■ **WHAT NEEDS TO BE DONE**
Would you retype the listing below word for word, without any of its pictures?
=-=-=-=-=
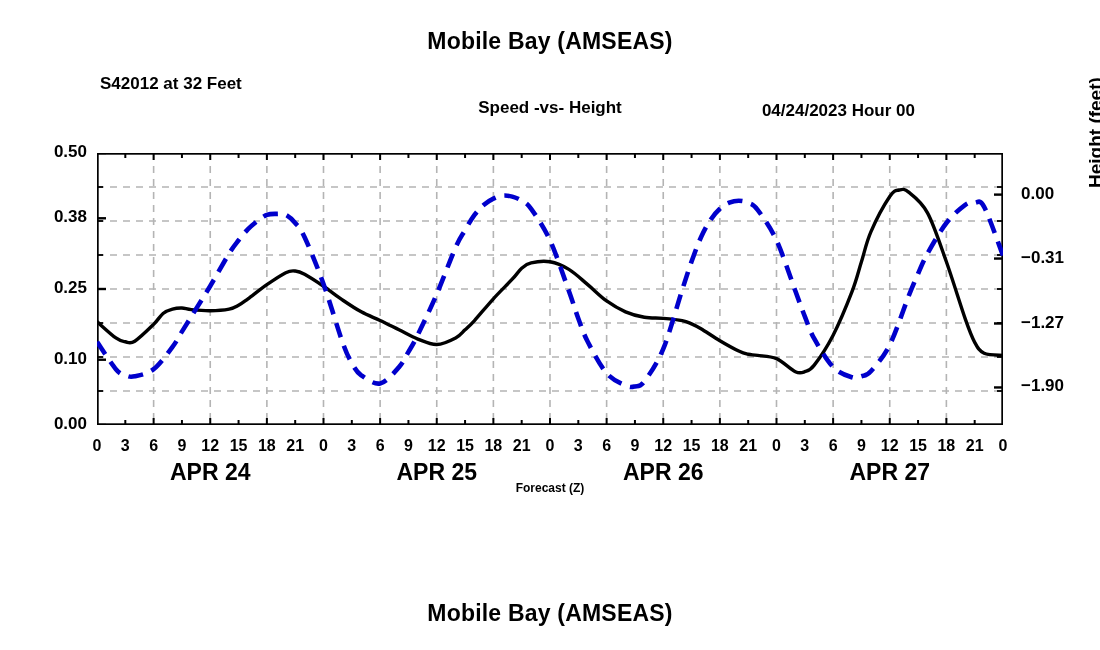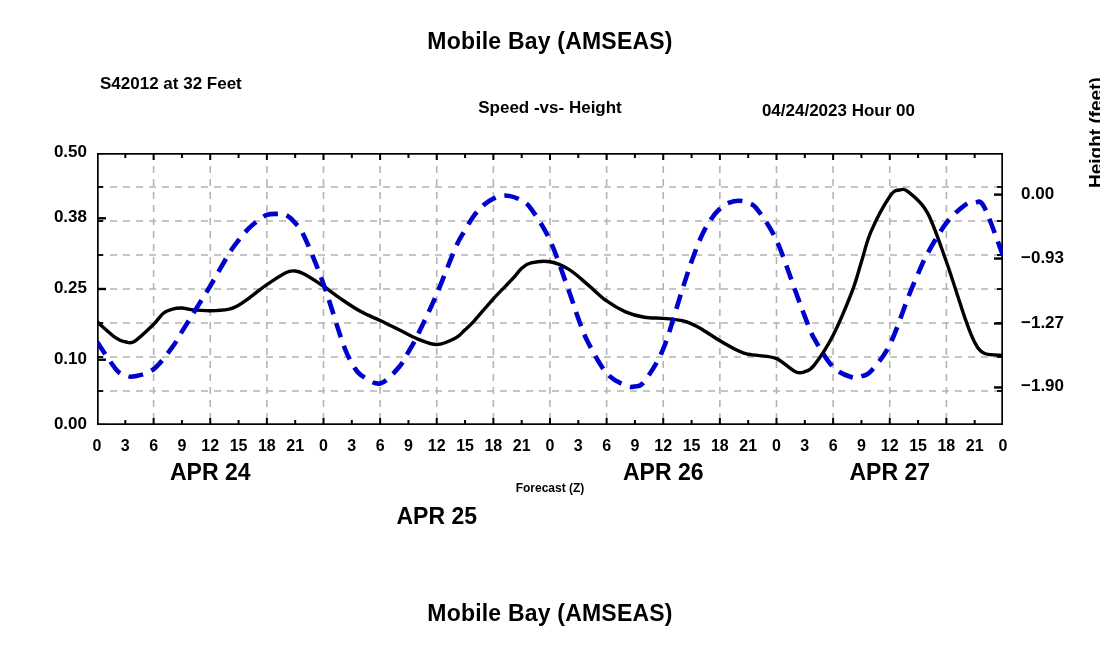"−0.93" div.ytick-right { text: 0.93 -> 0.31 }
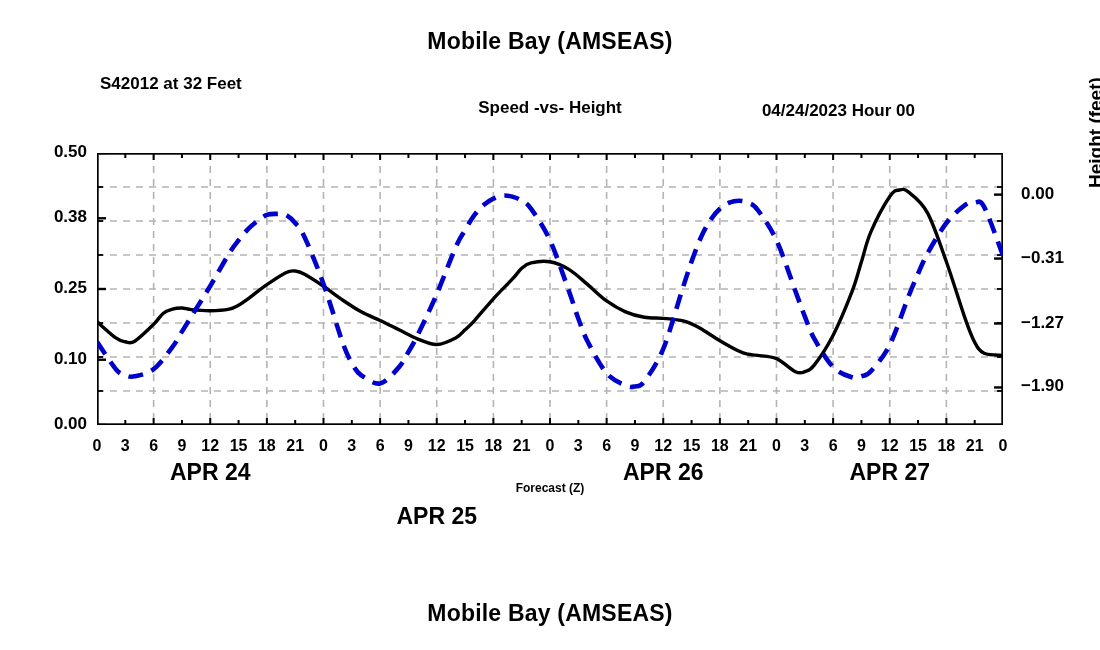"APR 25" div.daylabel { margin-top: 44px -> none }
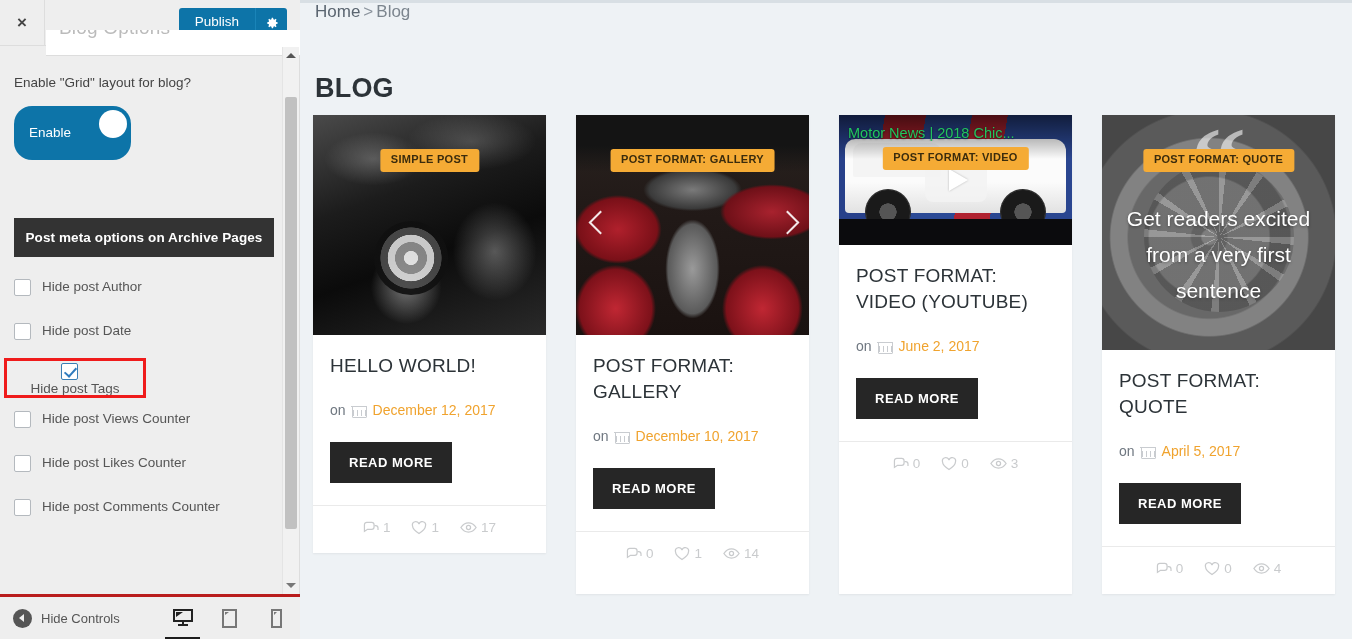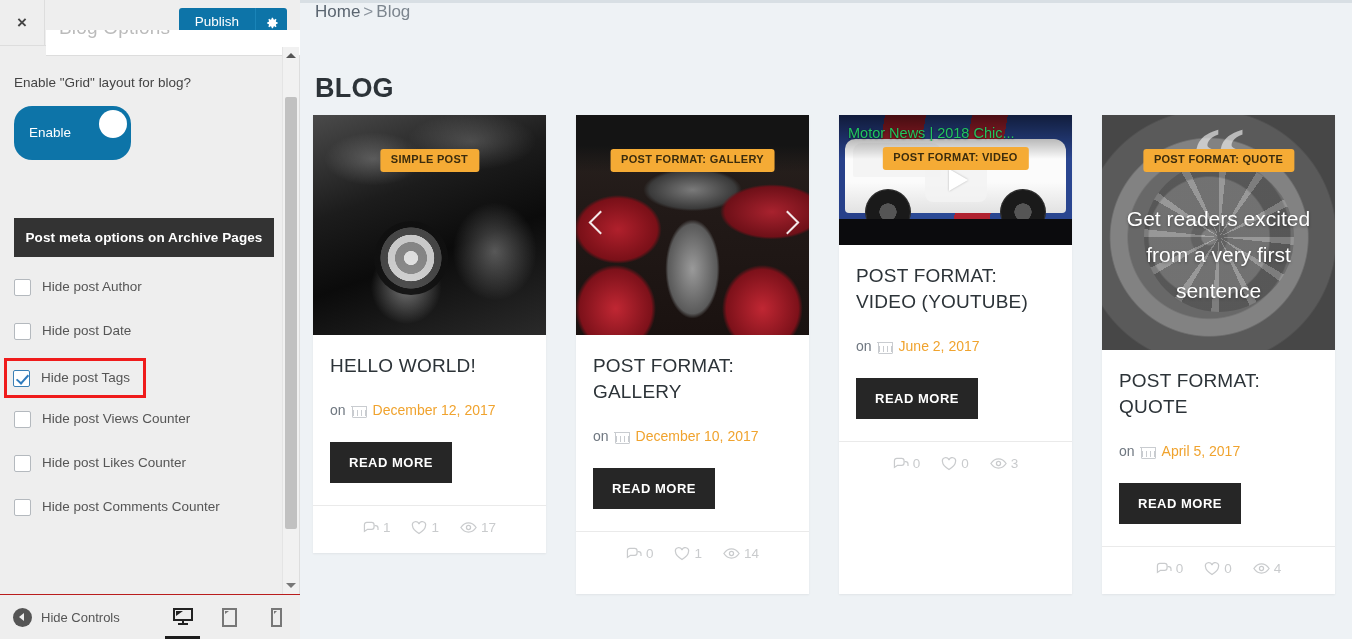"Hide post Tags" .cz-check-row.highlighted { flex-direction: none -> column }
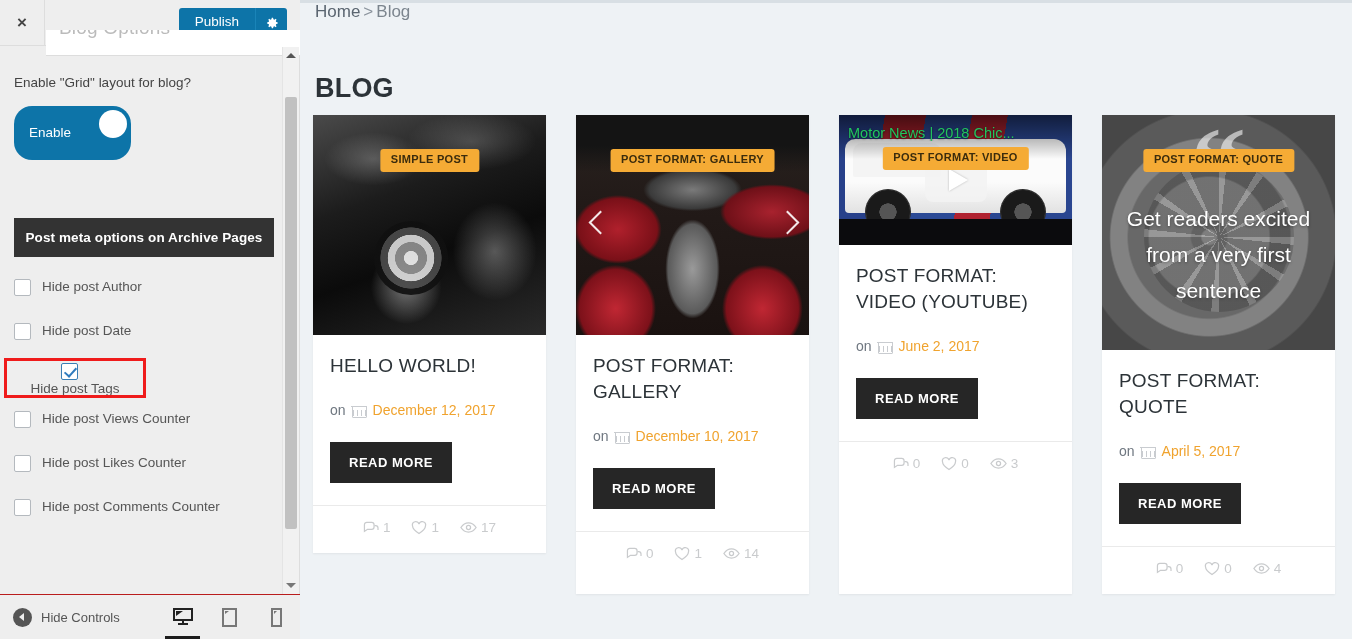"Hide Controls" .cz-footer { border-top: 1px solid #b91c1c -> 3px solid #b91c1c }
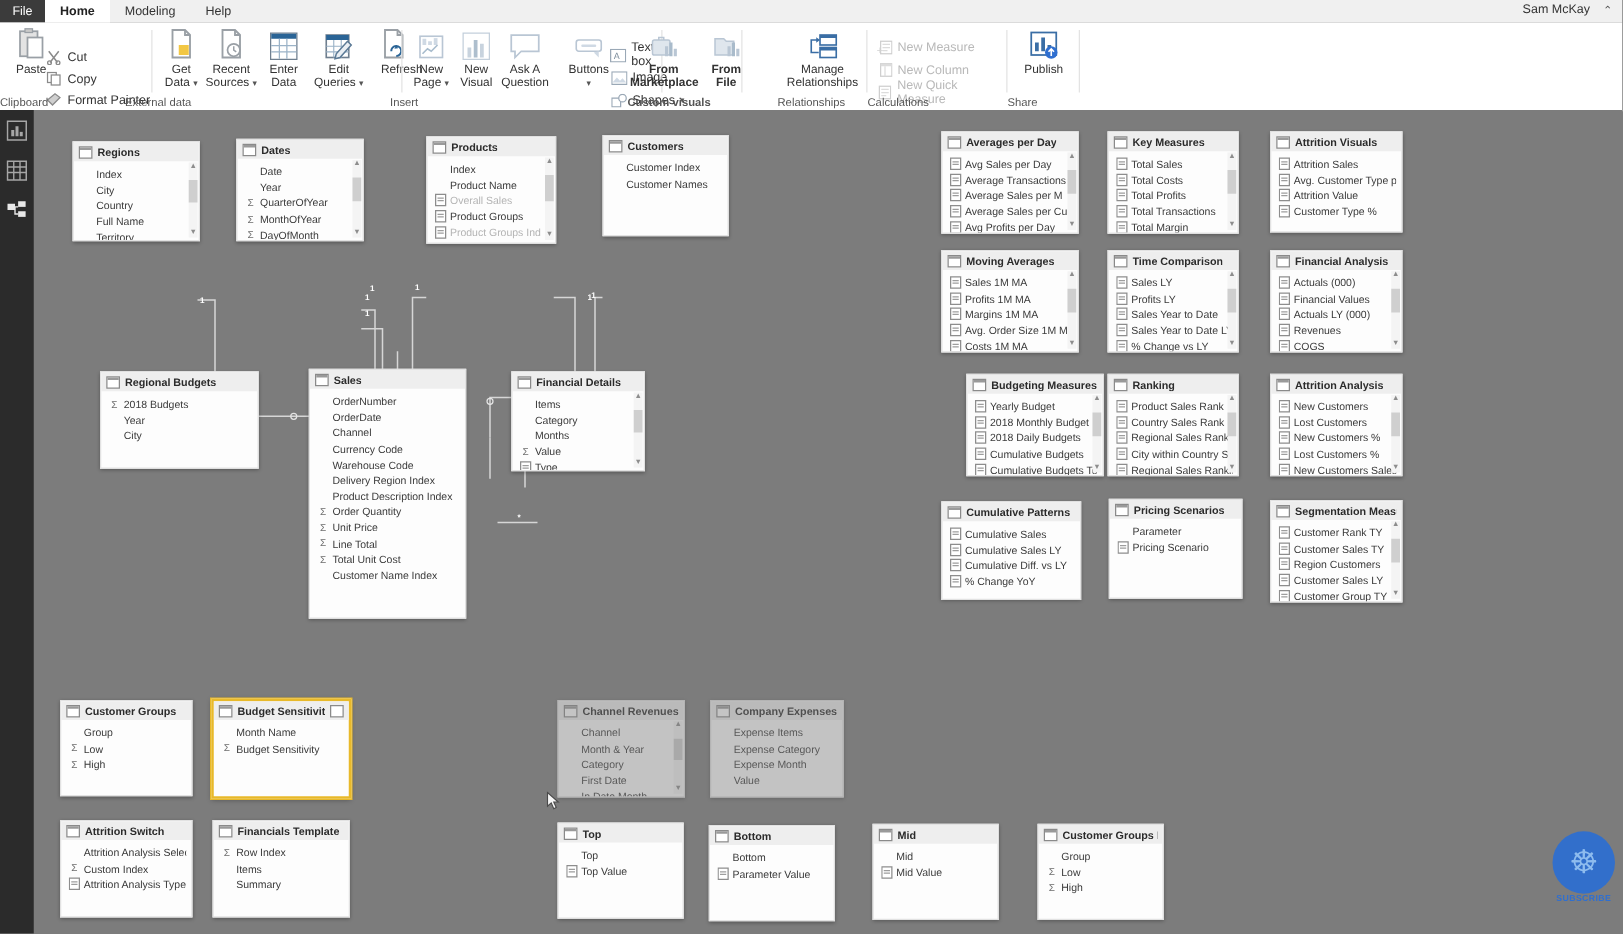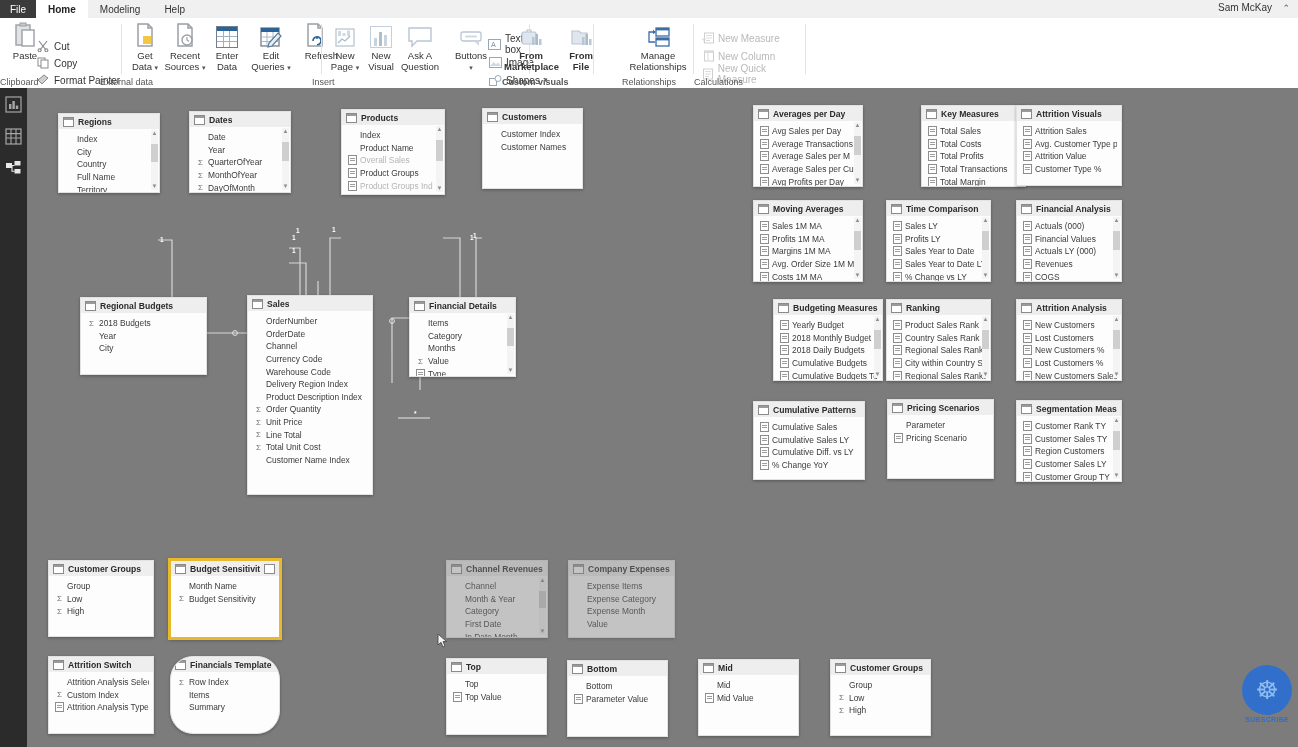"Publish" div.rgroup { html: none -> <div> <div> <div> <svg> <rect></rect> <rect></rect> <rect></rect> <rect></rect> <circle></circle> <path></path> </svg> </div> <div>Publish</div> </div> <div>Share</div> <div></div> </div> }
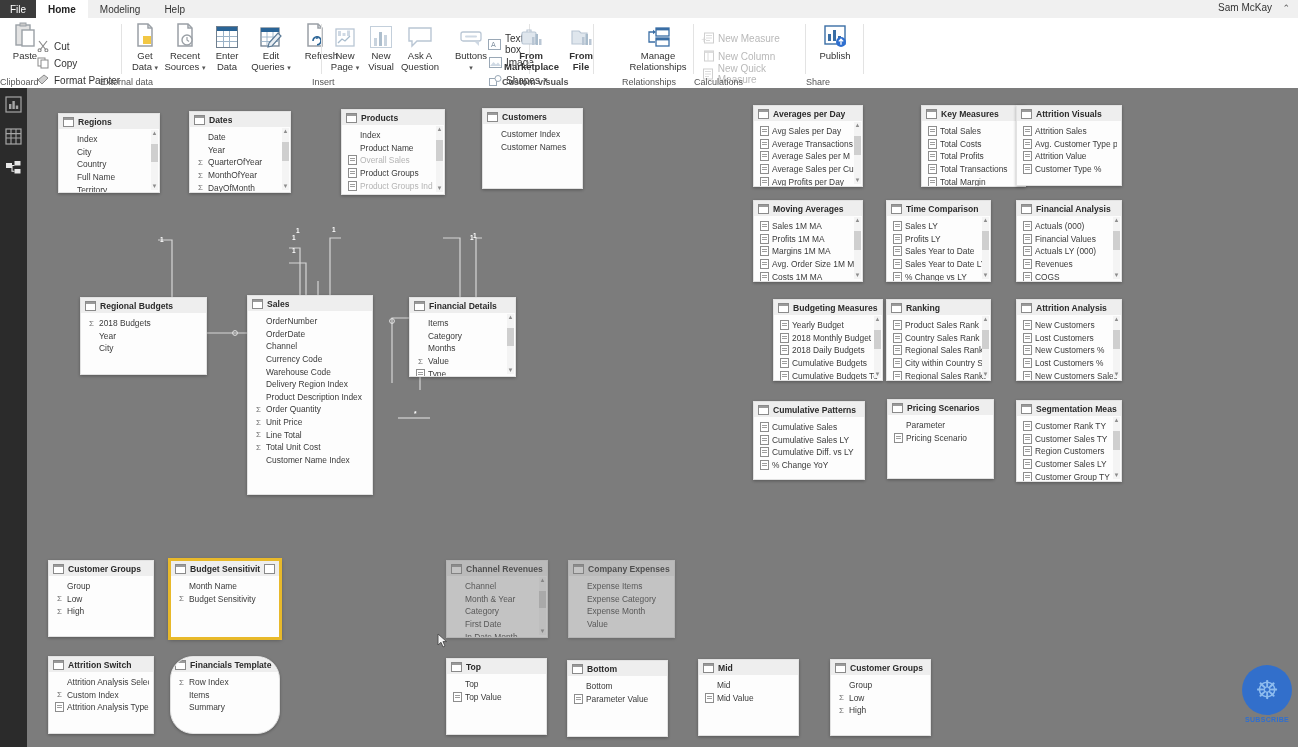"Key Measures" div.tbl { margin-left: 35px -> none }
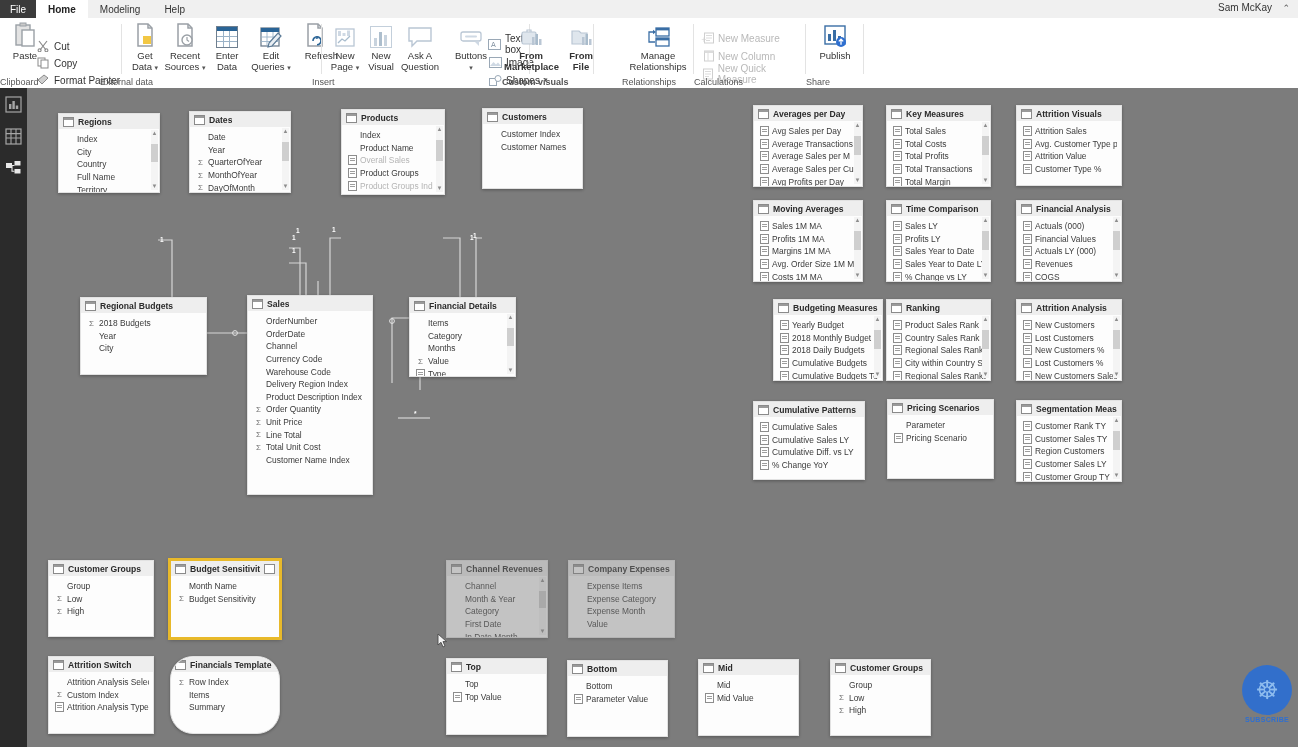"Financials Template" div.tbl { border-radius: 23px -> none }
=-=-=-=-=
■ **OUTPUT FOR THIS TASK**
"−0.93" div.ytick-right { text: 0.93 -> 0.31 }
"APR 25" div.daylabel { margin-top: 44px -> none }
"Hide post Tags" .cz-check-row.highlighted { flex-direction: none -> column }
"Hide Controls" .cz-footer { border-top: 1px solid #b91c1c -> 3px solid #b91c1c }
"Publish" div.rgroup { html: none -> <div> <div> <div> <svg> <rect></rect> <rect></rect> <rect></rect> <rect></rect> <circle></circle> <path></path> </svg> </div> <div>Publish</div> </div> <div>Share</div> <div></div> </div> }
"Key Measures" div.tbl { margin-left: 35px -> none }
"Financials Template" div.tbl { border-radius: 23px -> none }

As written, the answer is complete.